#### Records supplied
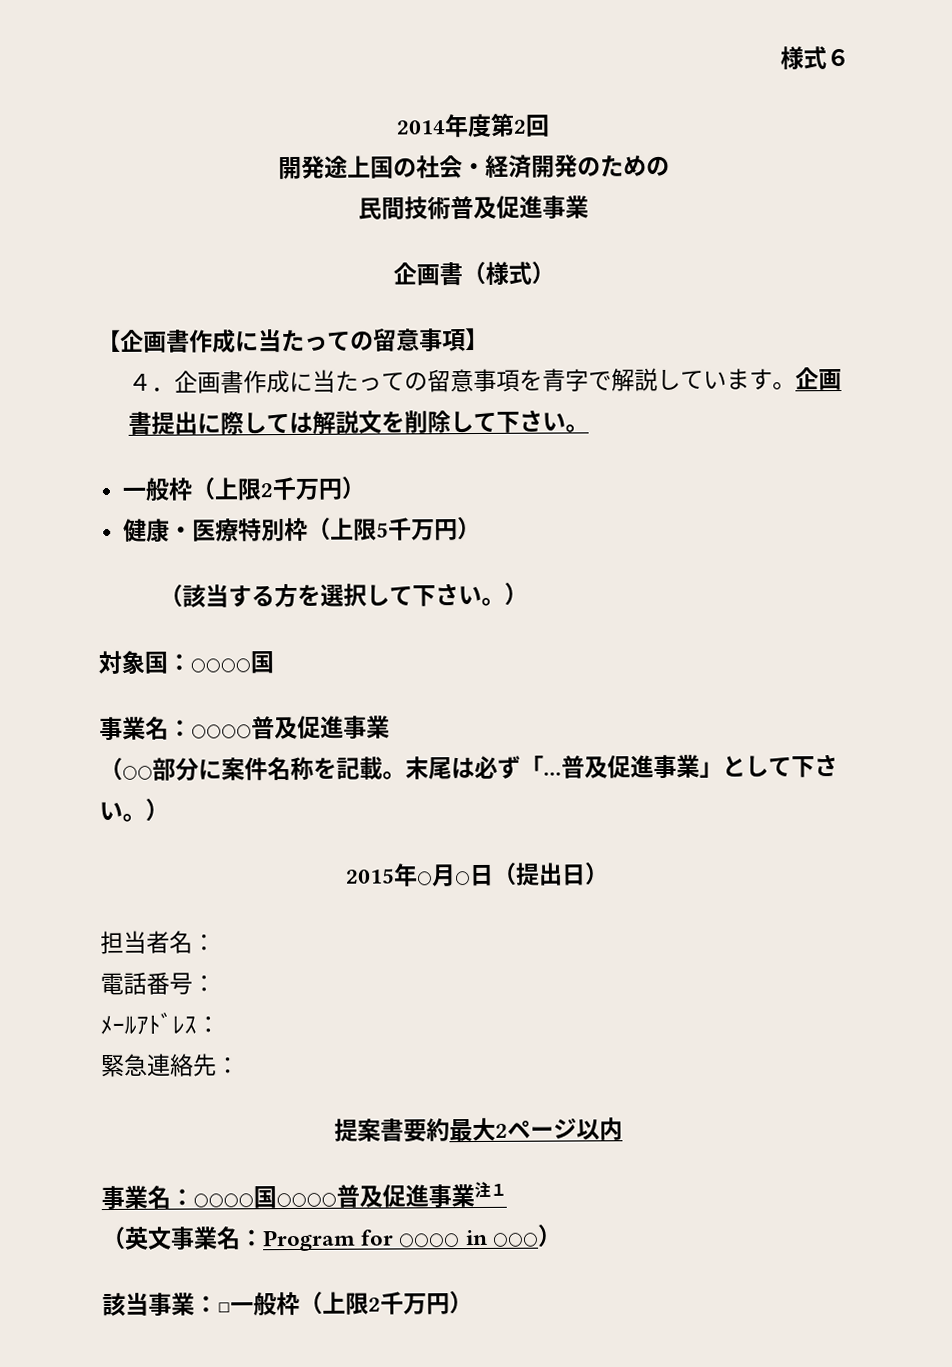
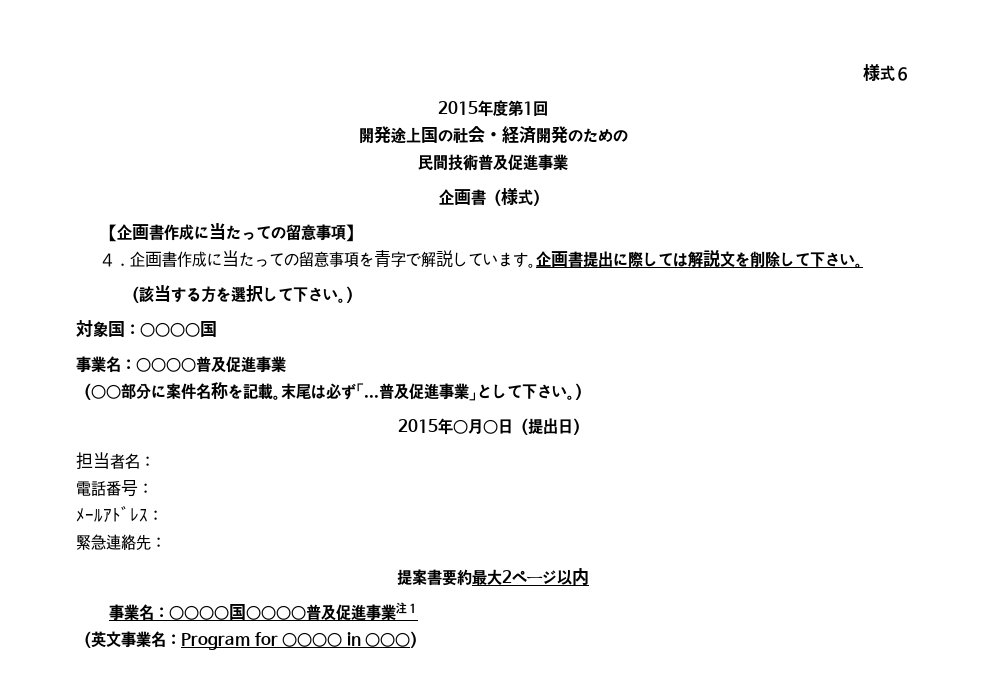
- 2014年度第2回
+ 2015年度第1回
  企画書提出に際しては解説文を削除して下さい。
- 一般枠（上限2千万円）
- 健康・医療特別枠（上限5千万円）
- 該当事業：□一般枠（上限2千万円）

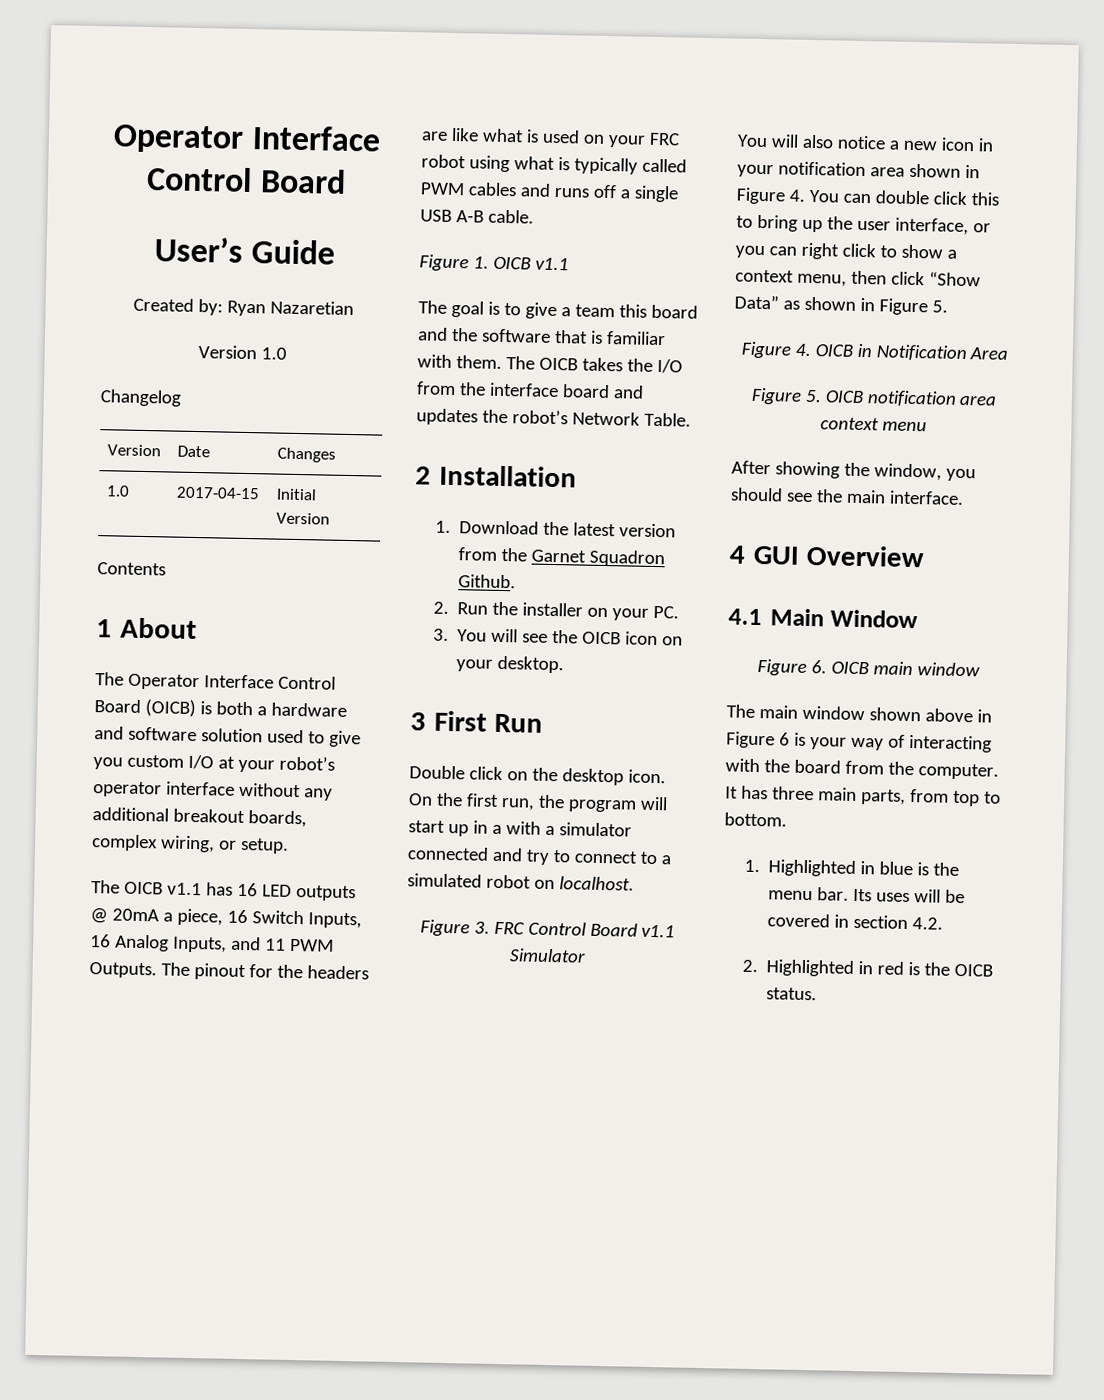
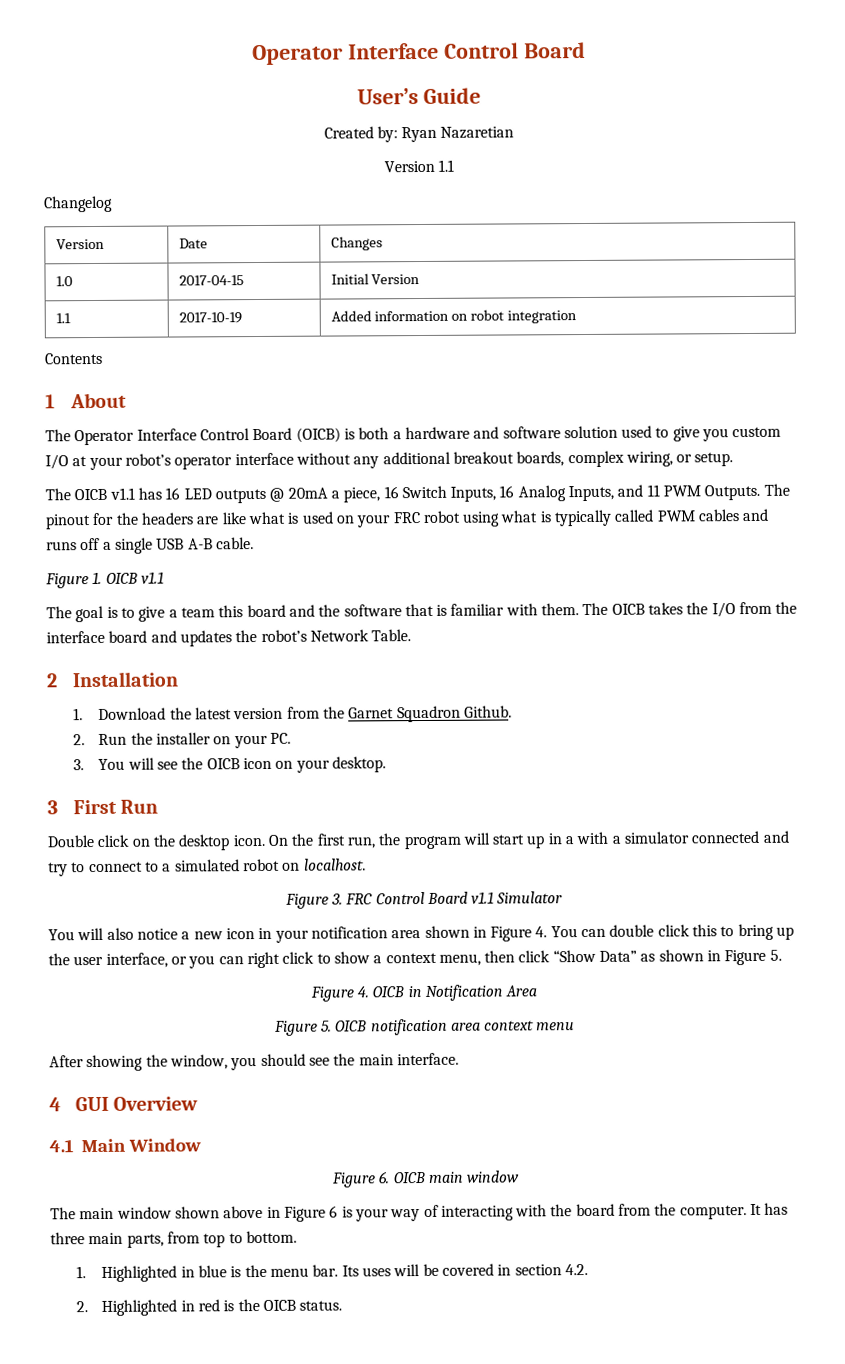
- Version 1.0
+ Version 1.1
+ 1.1 | 2017-10-19 | Added information on robot integration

#### Problem statement
Beginning with the line that contains "- 該当事業：□一般枠（上限2千万円）", repeat every remaining line of the data exactly, the last line included, and omit pictures.

#### The completed task
- 該当事業：□一般枠（上限2千万円）

- Version 1.0
+ Version 1.1
+ 1.1 | 2017-10-19 | Added information on robot integration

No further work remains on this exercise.